Söz konusu taslak bir etnik yapı üzerine oturmayan, tamamen Türkiye’ye hitap eden, daha ziyade Avrupa yerel yönetimler özerklik şartına paralel bir bölgesel yönetim modeli ortaya çıkarıyordu. Bu tasarısı tartışılırken, hiç kimsenin haberi olmadan DTK içinde bir grup genç tarafından hazırlanmış başka bir taslakla karşılaştık.

Bu taslak öncekine hiç benzemeyen etnik ağırlıklı coğrafi bir yapı üzerine kurulu ve çoğulcu siyaseti dışlayan ve sadece PKK’nın hâkim olduğu, şekillendirdiği siyasal bir model olarak karşımıza çıktı. Bu da 2010’daki o ayrışma Silvan’da askerlere yönelik saldırı yapıldığı gün Aysel Tuğluk tarafından bir bildiriyle kamuoyuna duyurulmuş oldu.

Halbu ki, Öcalan’ın “devletle anlaştım dediği” protokollerde “Demokratik Özerklik” konusu yer almıyor. Aksine bunun zaman içinde çözülebileceğini ifade ediyor. Kandil’e giden dokümanların içinde de buna yer vermiyor. Bana göre Kandil, bu demokratik özerklik vurgusunu kendi ideolojik yapısı içerisinde Türkiye siyasetine dayatıyor.

Kandil Öcalan’a rağmen mi bunu yapıyor?


Bunu bir çoğulcu sistem içerisinde Türk seçmenin kabul edip etmemesine bağlamadan kendi istekleri çerçevesinde silahın gölgesinde dayattığı bir mesele olarak öne çıkarıyor.

Ben temel ayrımı burada görüyorum. Çünkü hiçbir zaman Türkiye’de hiçbir siyasi parti ve hatta BDP’nin büyük çoğunluğu dahi etnik bir yapı üzerinden ve PKK’nın kontrolünde, çoğulculuğu ret eden bir demok-ratik özerkliğe ‘evet’ demez.

PKK neden tekrar şiddeti tırmandırdı?


Böylesine bir gelişme yaşanırken Başbakan’ın son gezilerindeki mesajları, Filistin meselesini dünya kamuoyunun bilgisine sunuşu, İsrail yönetimine karşı almış olduğu kesin tavrı incelediğimizde ortaya ilginç sonuçlar çıkar.

Bu tutumdan rahatsız olan dış merkezler olduğunu fark ediyoruz.
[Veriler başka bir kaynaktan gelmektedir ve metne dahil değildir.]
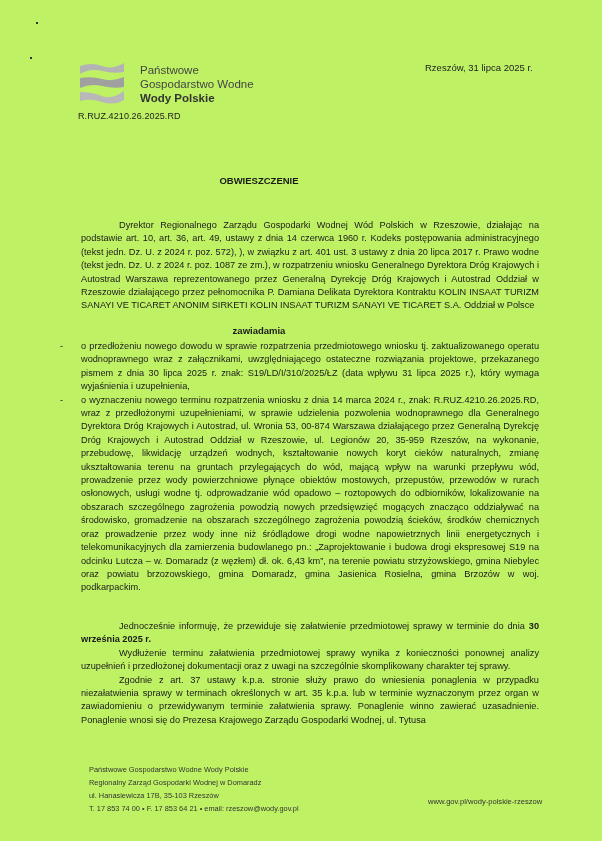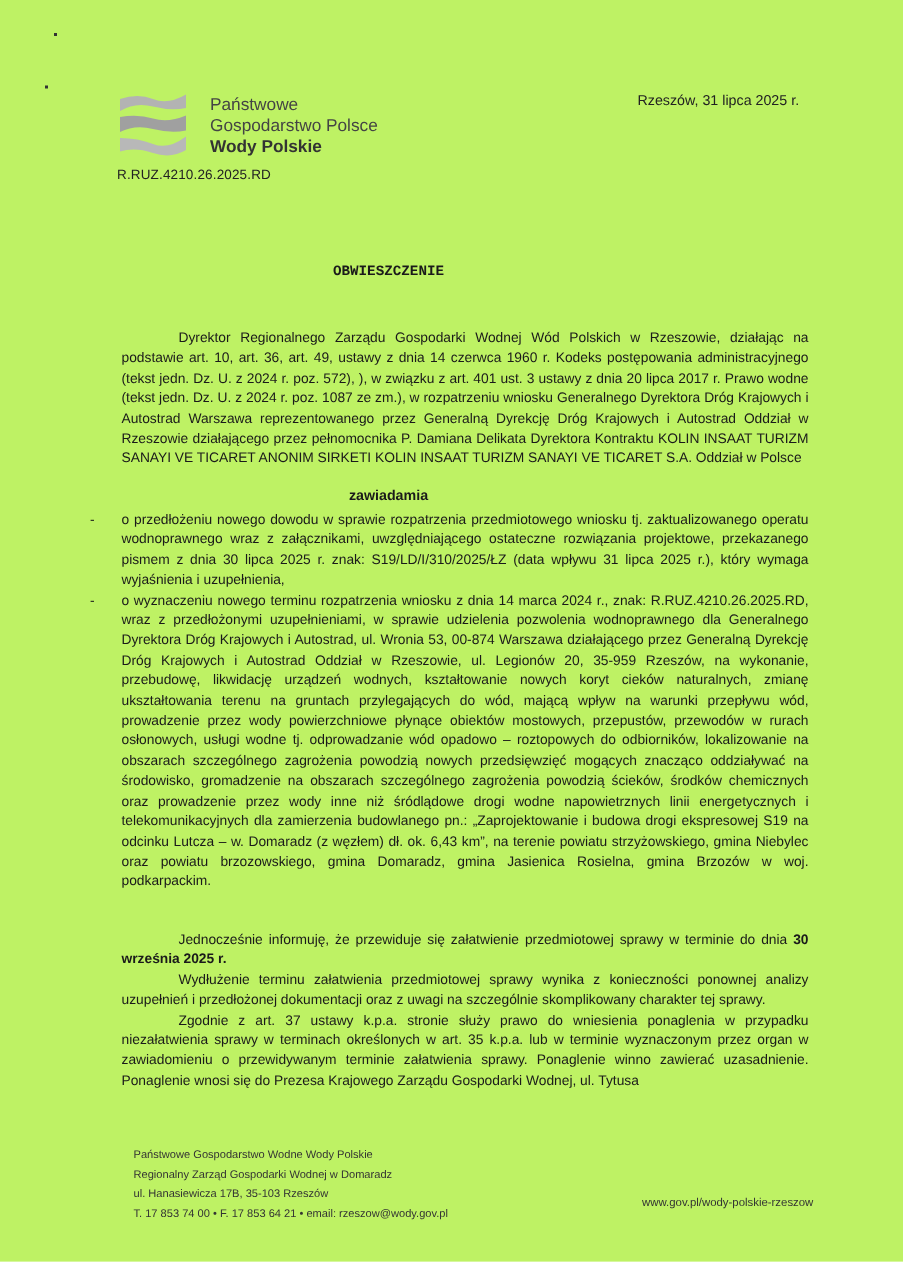--- a/index.html
+++ b/index.html
@@ -39,7 +39,7 @@
 
   <div class="logo-text">
     <div>Państwowe</div>
-    <div>Gospodarstwo Polsce</div>
+    <div>Gospodarstwo Wodne</div>
     <div class="bold">Wody Polskie</div>
   </div>
 

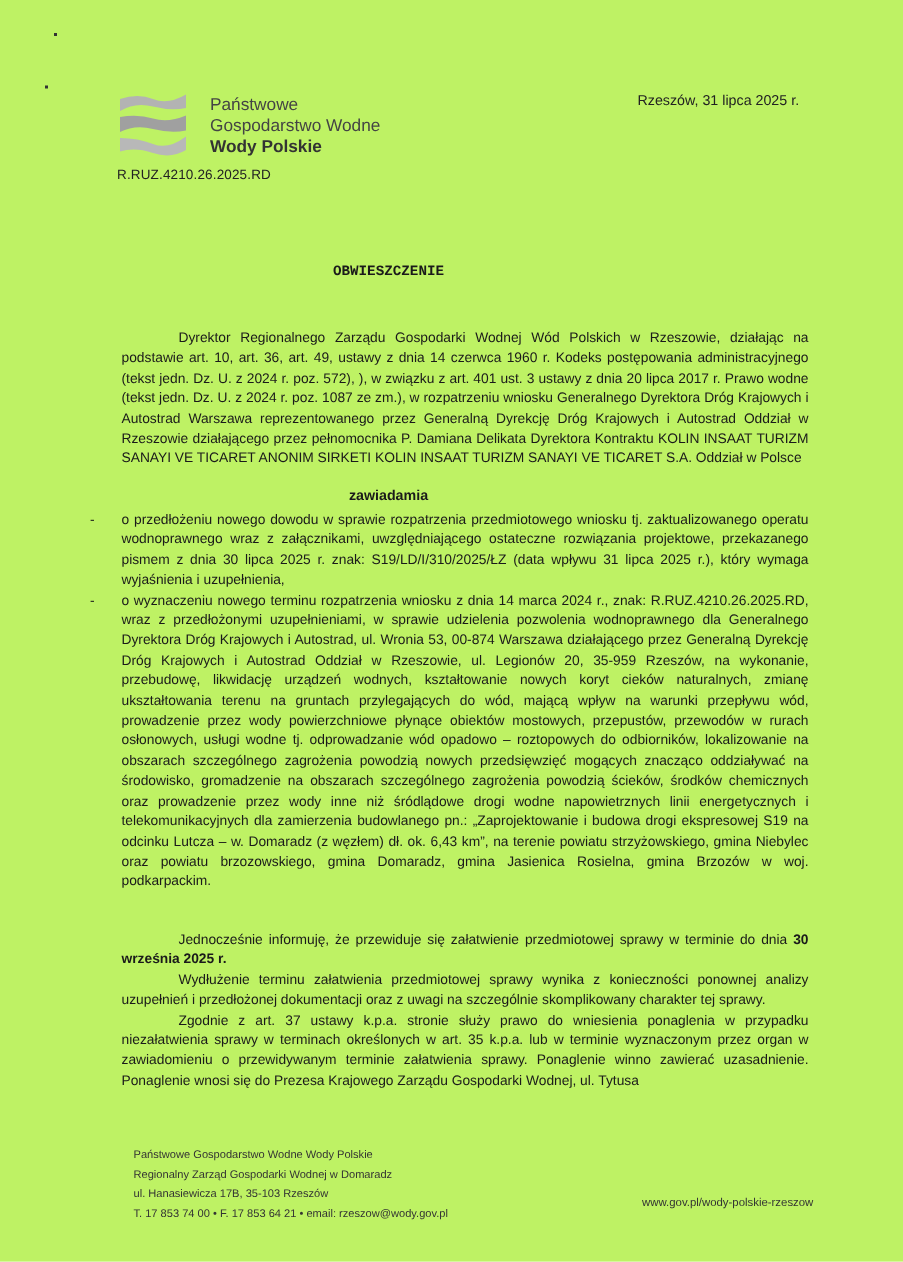--- a/index.html
+++ b/index.html
@@ -12,7 +12,7 @@
   .logo-text .bold { font-weight: bold; color: #333; }
   .ref { position: absolute; left: 78px; top: 111px; font-size: 9px; color: #222; letter-spacing: 0.1px; }
   .date { position: absolute; left: 425px; top: 62px; font-size: 9.5px; color: #222; }
-  .title { position: absolute; left: 0; width: 518px; top: 175px; text-align: center; font-weight: bold; font-size: 9.5px; font-family: Liberation Mono, monospace; }
+  .title { position: absolute; left: 0; width: 518px; top: 175px; text-align: center; font-weight: bold; font-size: 9.5px; }
   .body { position: absolute; left: 81px; width: 458px; font-size: 9.2px; line-height: 13.4px; text-align: justify; color: #1a1a1a; }
   .p-indent { text-indent: 38px; margin: 0; }
   .subtitle { position: absolute; left: 0; width: 518px; top: 325px; text-align: center; font-weight: bold; font-size: 9.5px; }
Suriye, İsrail, İran ve Orta Doğu bölgesinde stratejik çıkarları olan bazı ülkelerde var. Bu da siyasi boşluklara neden oldu. PKK bundan faydalanmak istedi.

Bazı devletler de bu siyasal boşluklardan yararlanarak PKK ile doğrudan veya dolaylı bir karşılıkla mesajlaşma içerisine girmiş olabilirler. Böylesine bir işbirliği neticesinde bu silahlı eylemlerin Türkiye’de artırılması gibi bir süreç başlatılmış olabilir. Ki ben bunu kuvvetle muhtemel görüyorum.